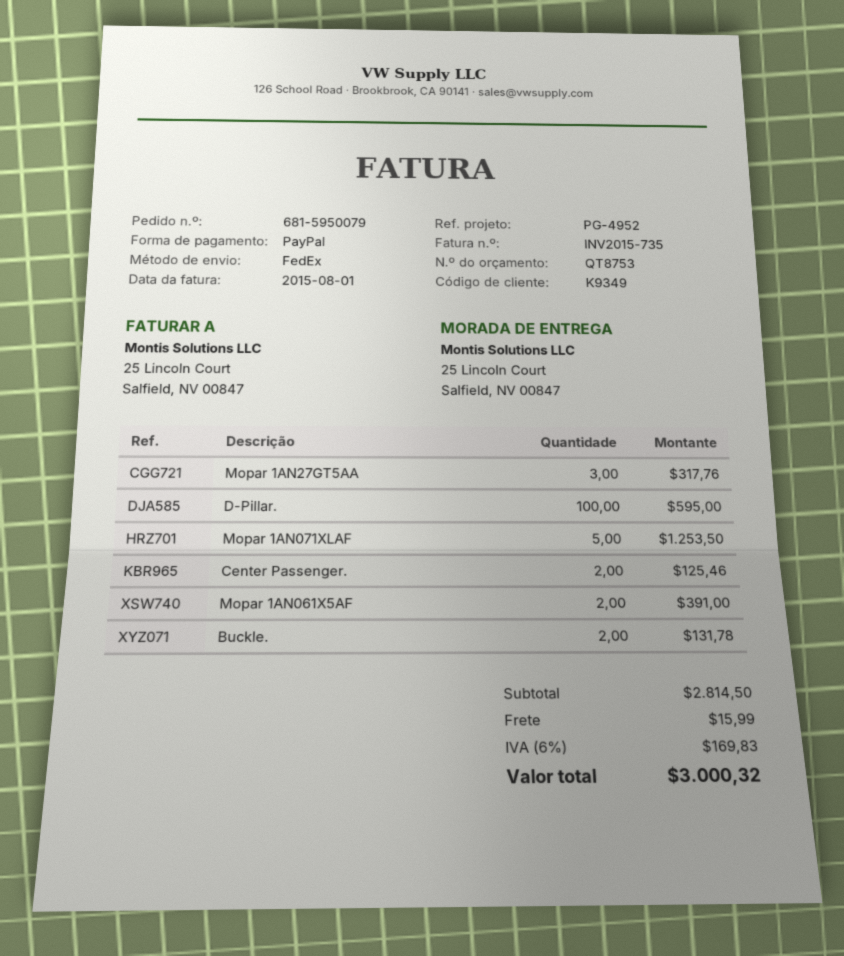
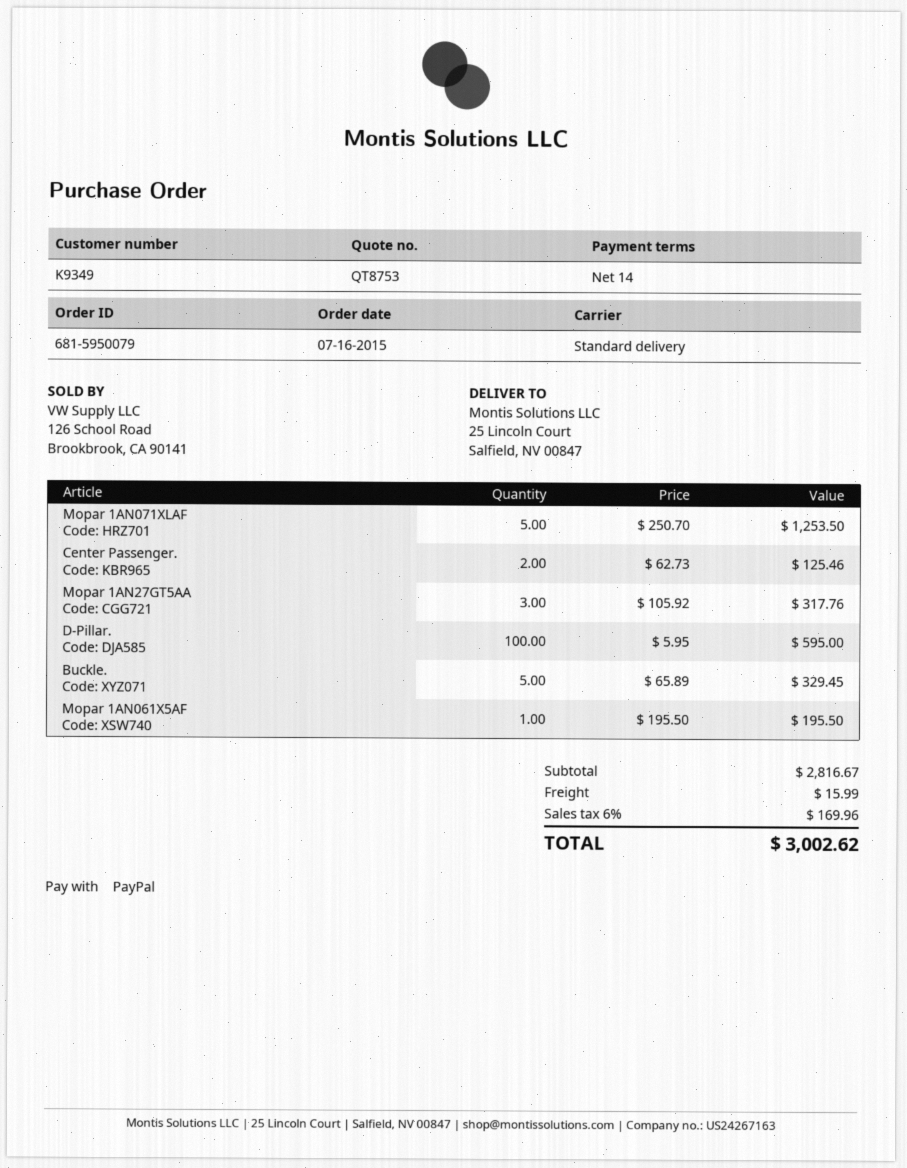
shipping method: FedEx -> standard
Mopar 1AN061X5AF: 2 for 391.00 -> 1 for 195.50
Buckle.: 2 for 131.78 -> 5 for 329.45
subtotal: 2814.50 -> 2816.67
tax: 6% = 169.83 -> 6% = 169.96
total: 3000.32 -> 3002.62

→ **WHAT IS BEING ASKED**
Give again the closing portion of the entries, from the line with "Mopar 1AN061X5AF: 2" through the last line. Keep it exact and add nothing.

→ **YOUR SOLUTION**
Mopar 1AN061X5AF: 2 for 391.00 -> 1 for 195.50
Buckle.: 2 for 131.78 -> 5 for 329.45
subtotal: 2814.50 -> 2816.67
tax: 6% = 169.83 -> 6% = 169.96
total: 3000.32 -> 3002.62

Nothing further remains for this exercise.